[Action item]
Write only the number of lines in the data that contain the word "bold".

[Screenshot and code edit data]
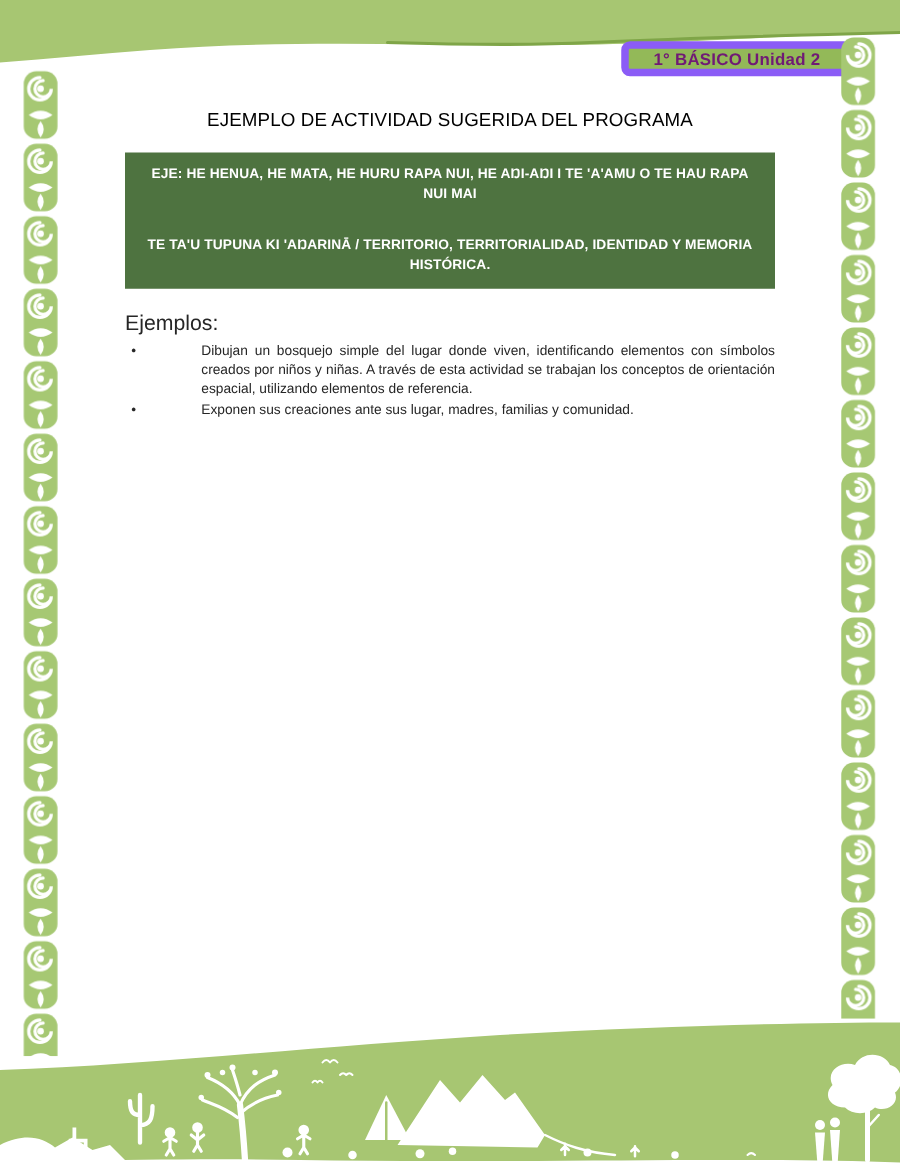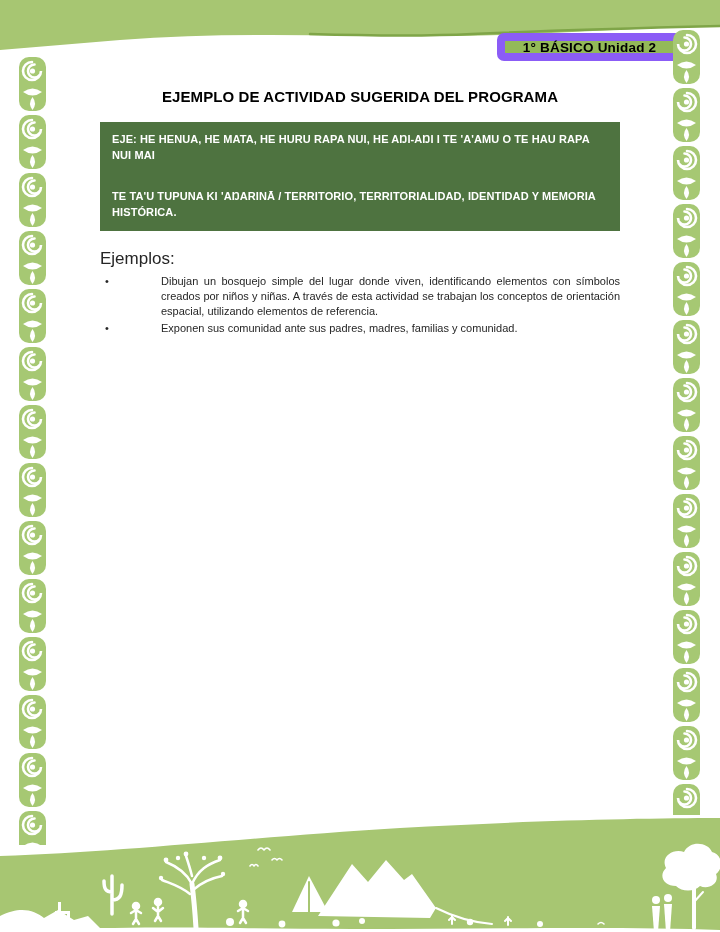--- a/index.html
+++ b/index.html
@@ -27,10 +27,10 @@
   .unit-badge{
     position:absolute;top:33px;left:497px;width:185px;height:28px;
     background:var(--badge);
-    border:8px solid #8b5cf6;
+    border:6px solid #8b5cf6;
     border-radius:7px;
     display:flex;align-items:center;justify-content:center;
-    color:#000000;font-weight:bold;font-size:13.5px;
+    color:#701a75;font-weight:bold;font-size:13.5px;
     box-sizing:border-box;
     letter-spacing:.2px;
   }

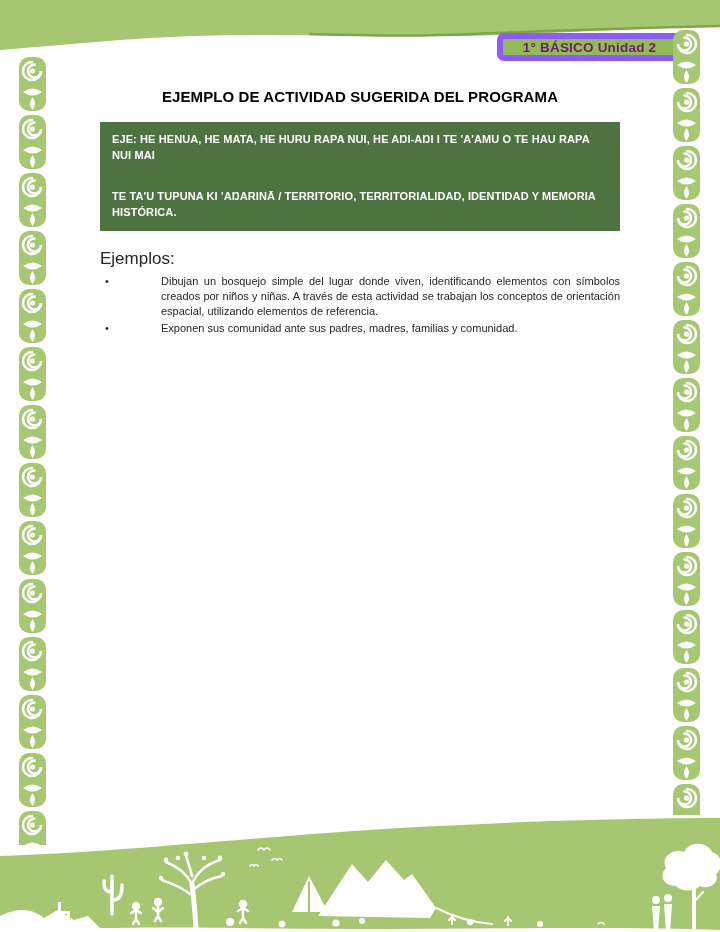--- a/index.html
+++ b/index.html
@@ -43,7 +43,7 @@
   .content{position:absolute;left:100px;top:88px;width:520px;}
   .page-title{
     margin:0 0 0 0;
-    font-size:15px;font-weight:bold;color:#000;
+    font-size:15px;font-weight:normal;color:#000;
     text-align:center;letter-spacing:.1px;
   }
   .eje-box{

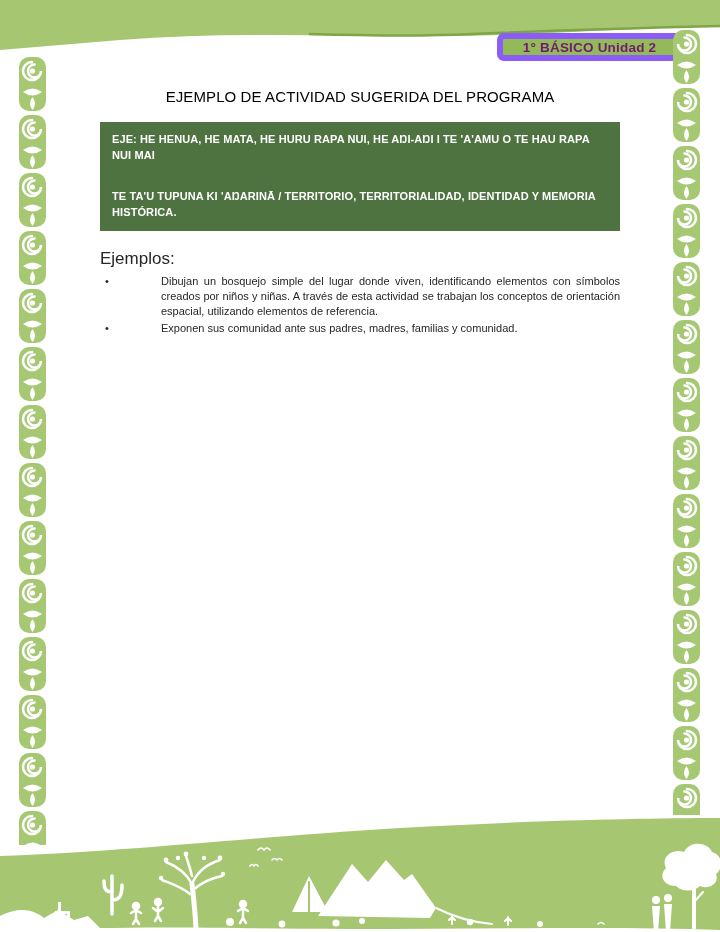--- a/index.html
+++ b/index.html
@@ -52,6 +52,7 @@
     color:#ffffff;
     padding:10px 12px;
     box-sizing:border-box;
+    text-align:center;
   }
   .eje-box p{
     margin:0;

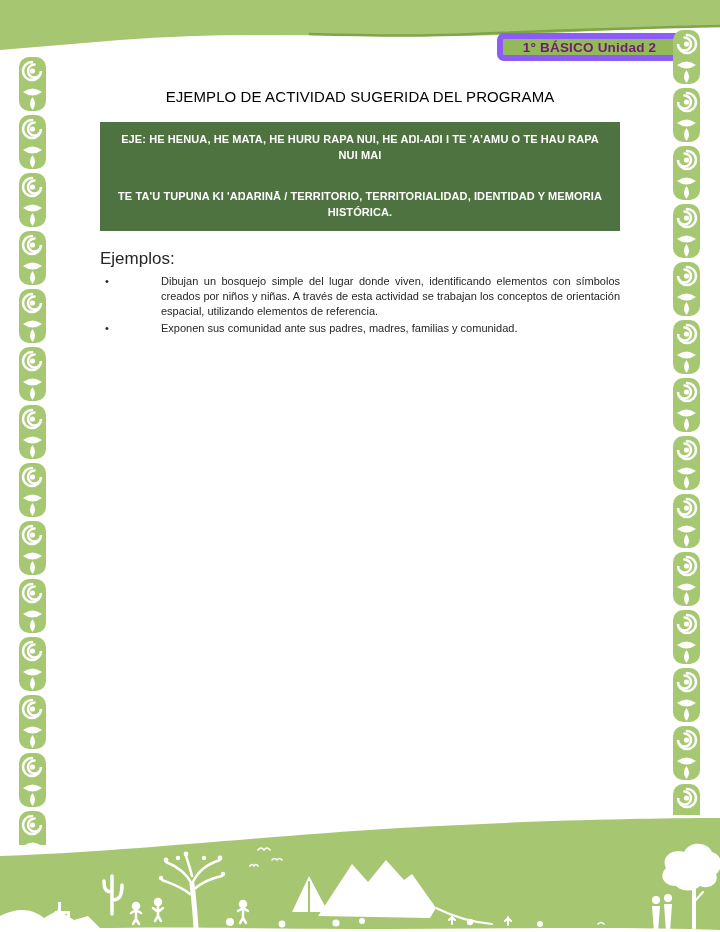--- a/index.html
+++ b/index.html
@@ -153,7 +153,7 @@
       </li>
       <li>
         <span class="bullet">•</span>
-        <div class="li-text">Exponen sus comunidad ante sus padres, madres, familias y comunidad.</div>
+        <div class="li-text">Exponen sus creaciones ante sus lugar, madres, familias y comunidad.</div>
       </li>
     </ul>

[Completed task]
3